Death and the Iron Maiden | NPR

“Whereas their forebears in Black Sabbath engaged the subject of mortality with low and slow misanthropy, Iron Maiden tackled it on frenetically paced, epically rendered cautionary tales, heralded by Dickinson playing the part of a maniacal prophet. The result has been one of metal’s most celebrated legacies, exuding a notion of the very glory and immortality the band’s songs depicted. Yet recently, Maiden’s lyrical themes, and that of many of their influential peers, have manifested as an unavoidable reality. The authors of the mortality narratives that have been heavy metal’s stock in trade for nearly 50 years are confronting their own.”

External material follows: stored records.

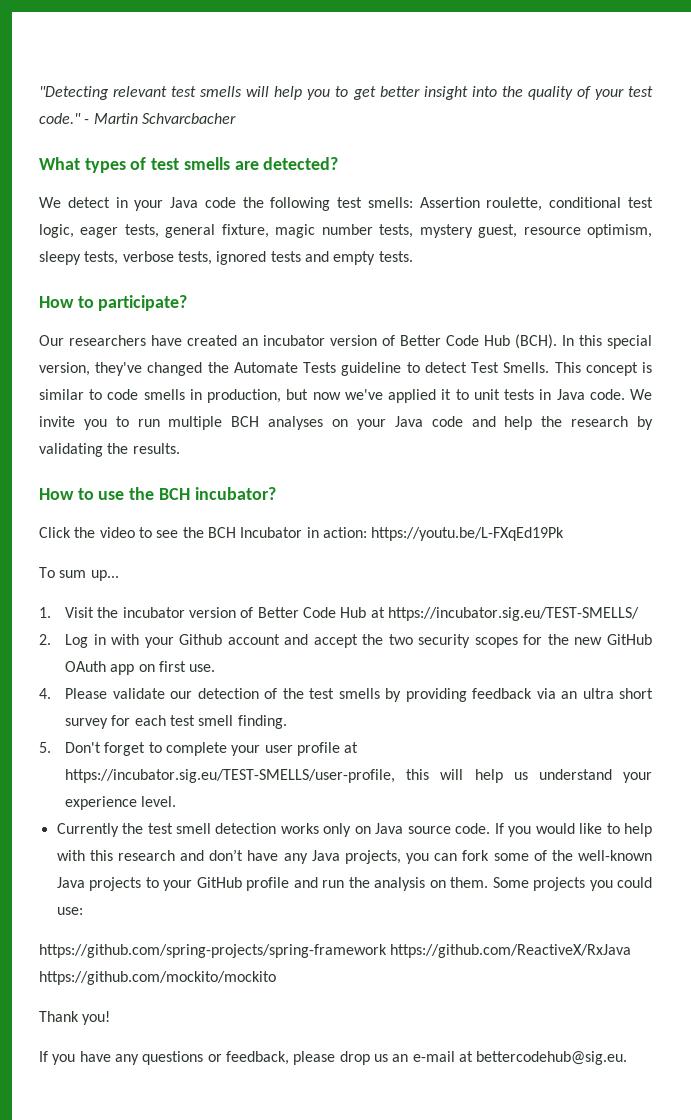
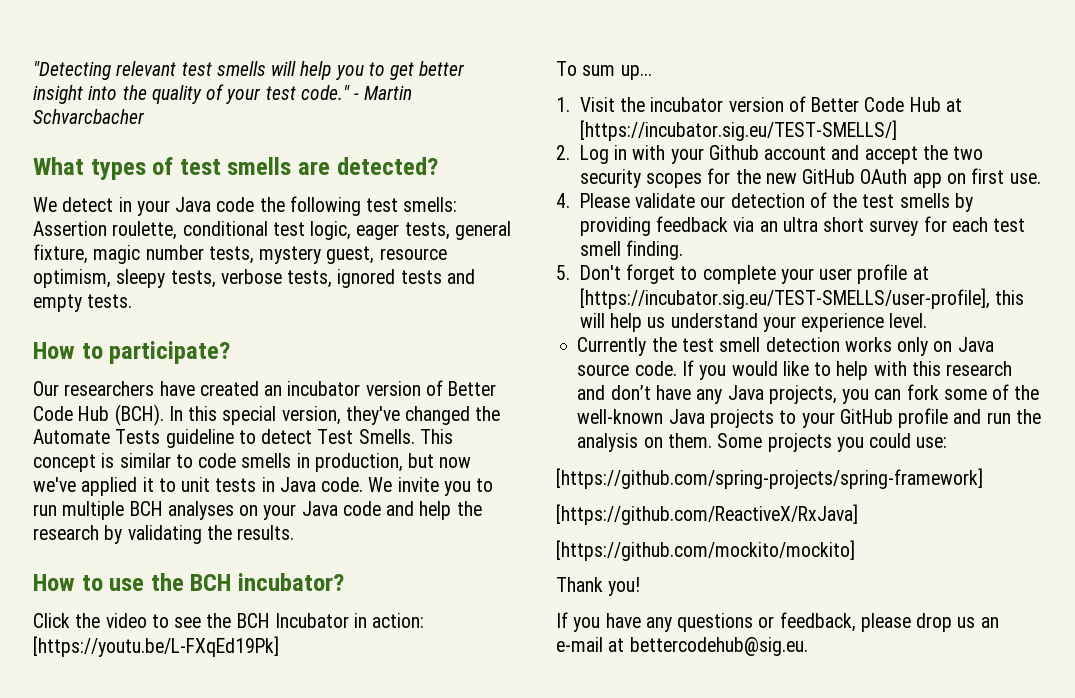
[371,527,565,541] https://youtu.be/L-FXqEd19Pk -> [33,636,279,657] [https://youtu.be/L-FXqEd19Pk]
[387,607,639,621] https://incubator.sig.eu/TEST-SMELLS/ -> [579,120,897,141] [https://incubator.sig.eu/TEST-SMELLS/]
[65,769,396,783] https://incubator.sig.eu/TEST-SMELLS/user-profile, -> [579,288,990,309] [https://incubator.sig.eu/TEST-SMELLS/user-profile],
[39,944,632,958] [39,971,276,985] https://github.com/spring-projects/spring-framework https://github.com/ReactiveX/RxJava https://github.com/mockito/mockito -> [556,468,983,489] [556,504,858,525] [556,540,855,561] [https://github.com/spring-projects/spring-framework] // [https://github.com/ReactiveX/RxJava] // [https://github.com/mockito/mockito]

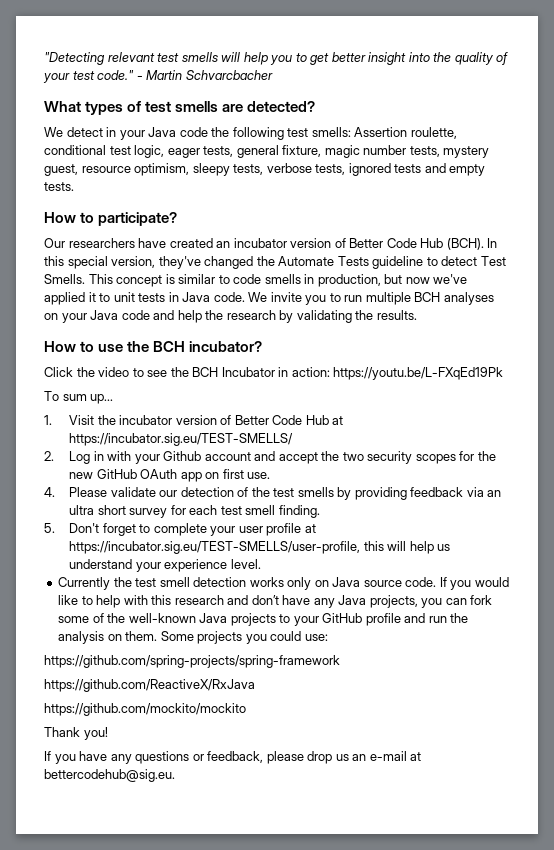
[33,636,279,657] [https://youtu.be/L-FXqEd19Pk] -> [333,367,504,380] https://youtu.be/L-FXqEd19Pk
[579,120,897,141] [https://incubator.sig.eu/TEST-SMELLS/] -> [69,433,294,446] https://incubator.sig.eu/TEST-SMELLS/
[579,288,990,309] [https://incubator.sig.eu/TEST-SMELLS/user-profile], -> [69,541,361,554] https://incubator.sig.eu/TEST-SMELLS/user-profile,
[556,468,983,489] [556,504,858,525] [556,540,855,561] [https://github.com/spring-projects/spring-framework] // [https://github.com/ReactiveX/RxJava] // [https://github.com/mockito/mockito] -> [44,655,340,668] [44,679,255,692] [44,703,246,716] https://github.com/spring-projects/spring-framework // https://github.com/ReactiveX/RxJava // https://github.com/mockito/mockito

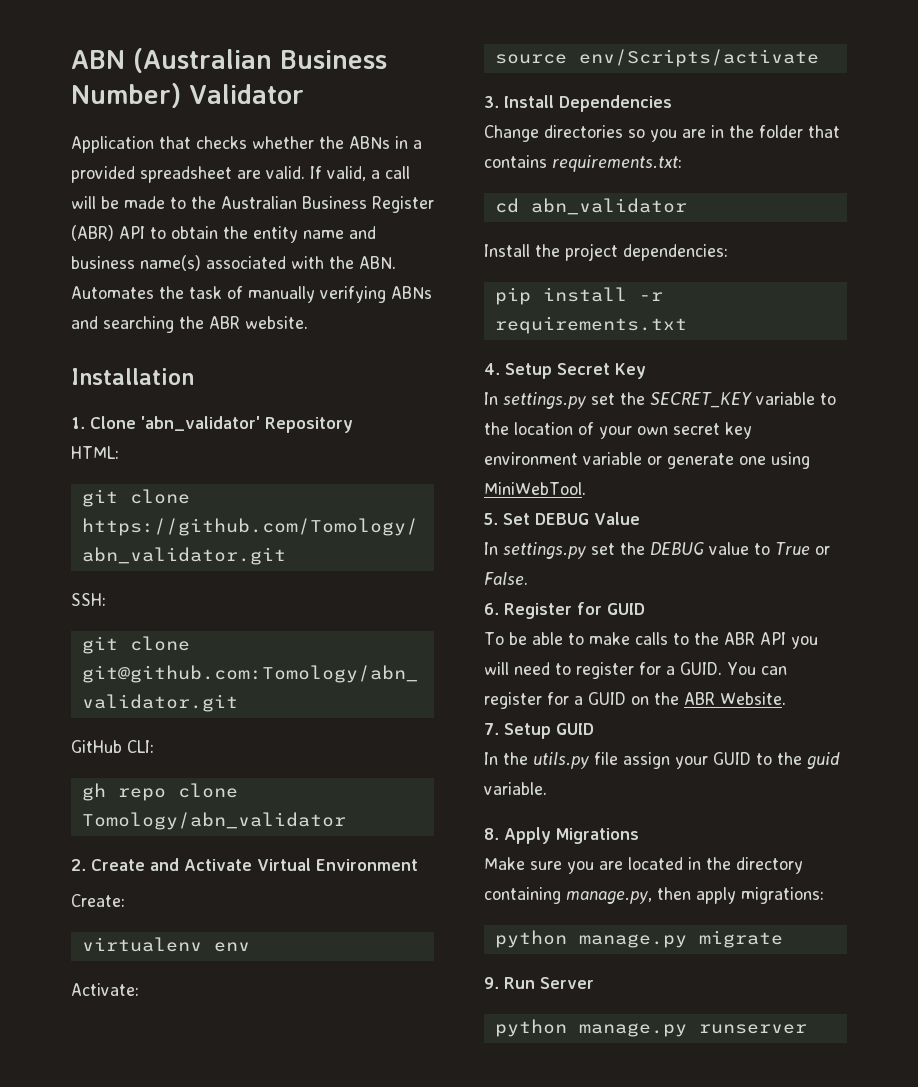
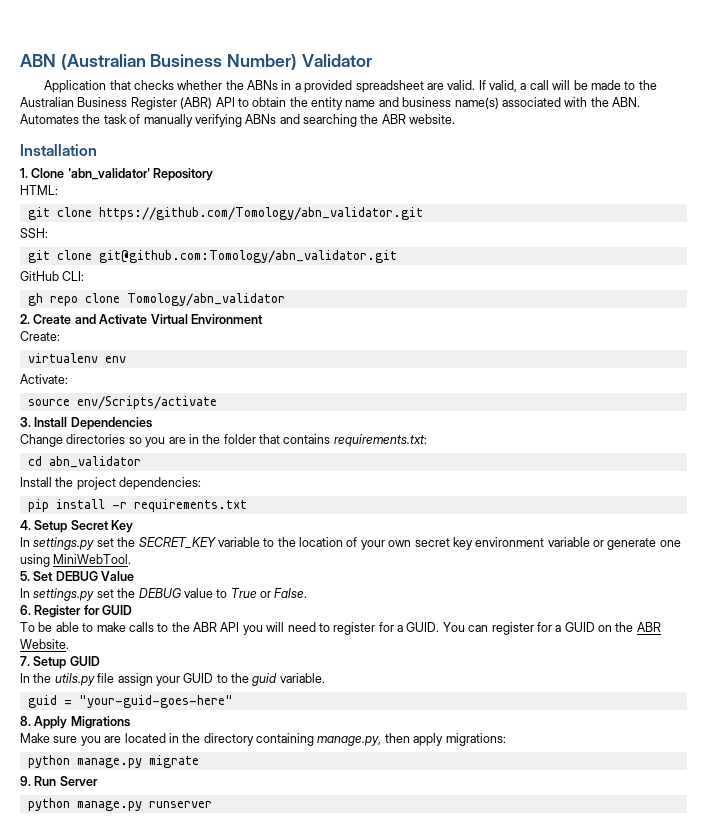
(547, 788) none -> [27,695,233,708] // guid = "your-guid-goes-here"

Why Noise Bands Are Playing at the European Organization for Nuclear Research | Motherboard

“The best parts in [Deerhoof’s] live shows are the points at which they push beyond the melodic and beyond the understandable, into the unknown, into the musical nether regions. But they do it from a basis. That was sort of what I noticed at their show and noticed that I had subconsciously understood the whole time—that a band like Deerhoof, they are doing what they do because they can’t help themselves. They want to start from a basis of well-known musical ideas and then want to push beyond that because they’re curious and they’re just pushing forward.
Which is really what we do here at CERN. The research that we’re doing here at CERN, we’re not doing this for a profit, we’re not doing this to make money. We’re doing this because we really just want to know what happened like a trillionth of a second after the Big Bang. We want to know that. And to do that, we have to build a bigger detector to push back farther in time and higher energy to understand this. And that’s really the only reason why we’re doing this, because we’re curious.”

LISTEN

Tortoise — Gesceap

This beautiful synthscape is one of the most vital pieces of music Tortoise have released in their two decade-plus career. “Gesceap” is the first single from The Catastrophist, the follow-up to 2009’s Beacons of Ancestorship, marking the longest time between Tortoise albums. “Gesceap” bears no hallmarks of the jaunty rhythms that marked the previous record’s 11 tracks. This is soothing and uplifting, backed by jazz-inflected drum fills and a rich textural tapestry. The Catastrophist is out on January 22 through Thrill Jockey.

Drowning Horse — Echoes

Nothing comes easy with Drowning Horse. “Echoes” spends half of its length on building up tension, promising a cathartic release from a tension and menace that borders on unbearable. That release does come eventually on “Echoes”, though not in the form of a crushing crescendo as one might expect, but an otherworldly slow bleed of anger, like a resting predator that’s roused from its slumber only to return after a warning growl. The track is taken from Sheltering Sky, out October 22 through FalseXIdol Records and Art As Catharsis.

WATCH

Failure — Counterfeit Sky

Not many bands get a second shot at success — critical, commercial, personal, or however you define it. Even fewer make use of it the way Failure have. “Counterfeit Sky” is the most impressive and ambitious visual effort of Failure’s career. Forgoing Failure’s tradition of borderline cheesy performance-based music videos — the Undone and Stuck on You clips haven’t exactly aged well — this video is (or at least looks) big budget, high concept and timely in its release, given the hype around The Martian and NASA’s Mars announcements. It’s ironic that only now, two decades after the space rock opera that was Fantastic Planet, are Failure capitalising on the imagery of alien worlds. “Counterfeit Sky” is an appropriate choice for a single too; with that earworm of a chorus riff and the shimmering guitars in the bridge, it could fit on Fantastic Planet just as easily as The Heart is a Monster. With Troy Van Leeuwen back in the touring band for the next little while, there is no ceiling for the new Failure.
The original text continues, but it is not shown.